June 25, 2014 0 Comments

As the new aged care reform takes effect next month, aged care costs across the Mornington Peninsula, and across Australia, are expected to rise.

The national Living Longer Living Better aged care reform has been introduced to communities by local groups and organisations.

How does the Aged Care Reform Affect Aged Care Costs

Chris Hill of Hill Legal said that these aged care reforms will significantly affect residents of aged care homes, with increases of up to 50% in user-pay fees.

Aged care providers, on the other hand, say that there will be even more options than before for residents, while still maintaining a safety net for those vulnerable. Hill said, “The key issue is for people to start planning.”

“You need to be aware the costs of aged care are increasing because of an ageing population and we’re moving to a user-pay system,” he added. Hill also mentioned that changes to accommodation bonds will be another factor that’ll drive fees up the wall.
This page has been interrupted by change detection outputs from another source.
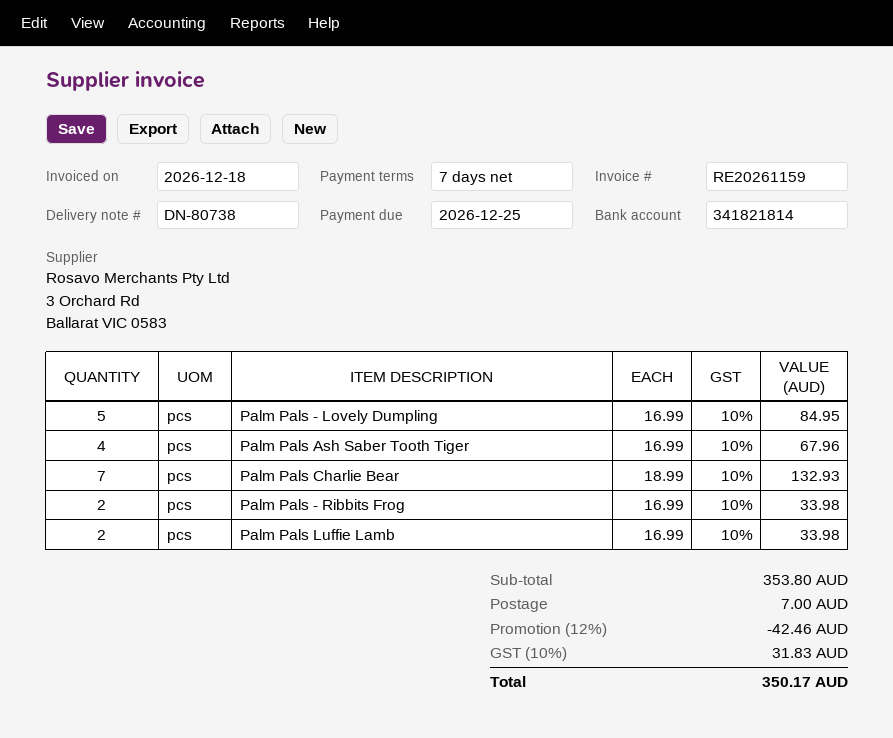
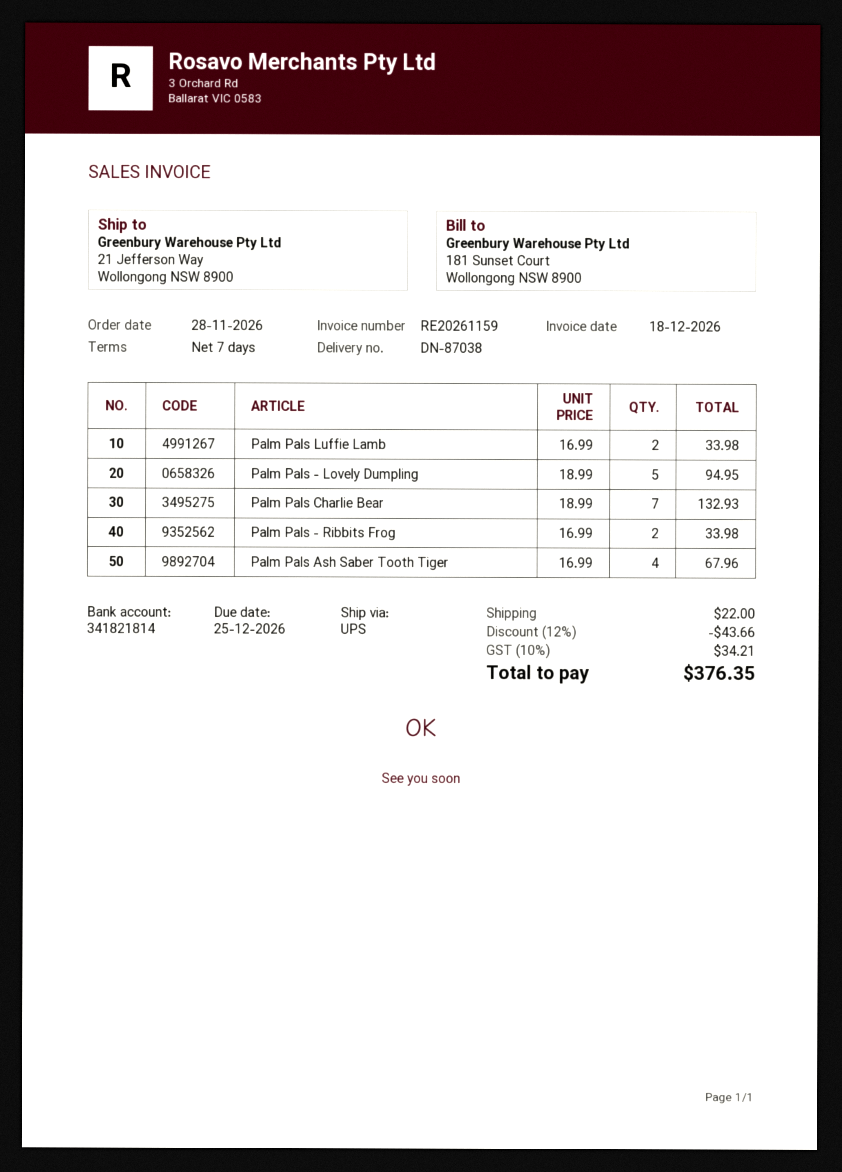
delivery note number: DN-80738 -> DN-87038
Palm Pals - Lovely Dumpling: 5 x 16.99 = 84.95 -> 5 x 18.99 = 94.95
discount: 12% = 42.46 -> 12% = 43.66
shipping: 7.00 -> 22.00
tax: 10% = 31.83 -> 10% = 34.21
total: 350.17 -> 376.35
Peter Nilsson, Village Glen Retirement Village general manager, says that he expects fees to increase in all locally-based aged care homes as a result of Living Longer, Living Better.

Nilsson said, “Everyone is going to get more choice, there is going to be more transparency and there’s going to be more costs for some.”
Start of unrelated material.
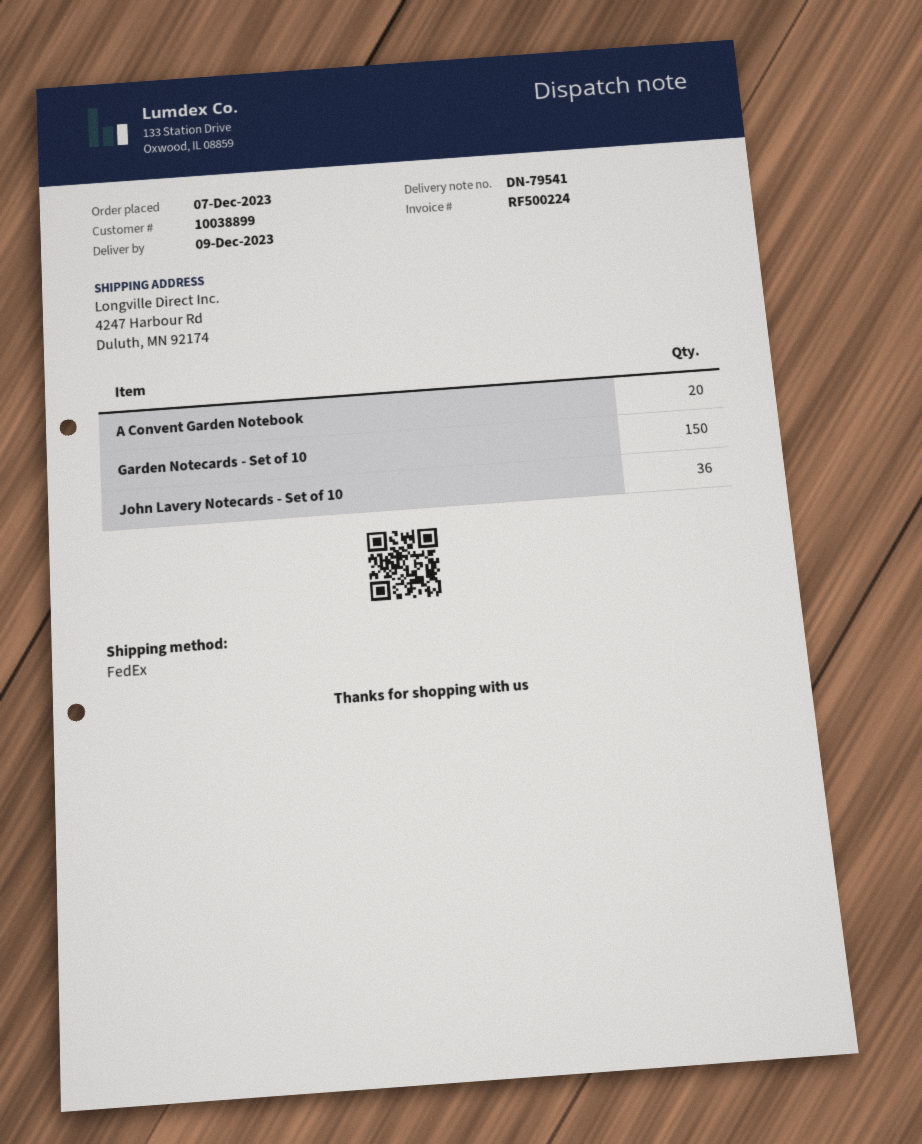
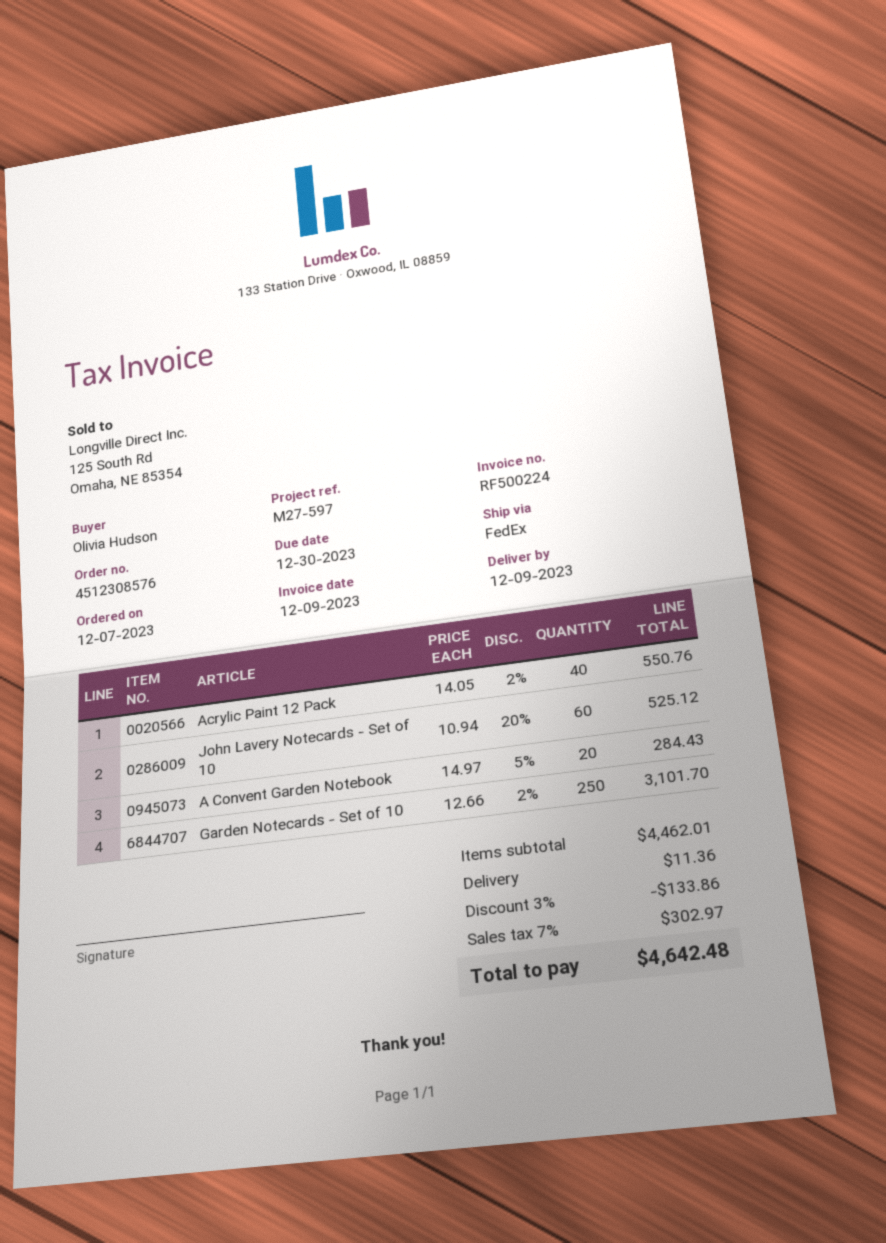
Garden Notecards - Set of 10: 150 -> 250
John Lavery Notecards - Set of 10: 36 -> 60
Acrylic Paint 12 Pack: none -> 40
“There is a safety net there for those who don’t have the capacity to pay will not be required to, and they will get no lesser service.”

Michael O’Neill, chief executive of National Seniors Australia, states that these aged care reforms are long overdue. “The system that we’ve had to date for the past decade or more was clearly not delivering and incapable of delivering the kind of demand there will be in the future.”

“We accept that there is a need for a co-contribution when people can afford to do so. Time will test how well consumer-directed care will be,” he finished.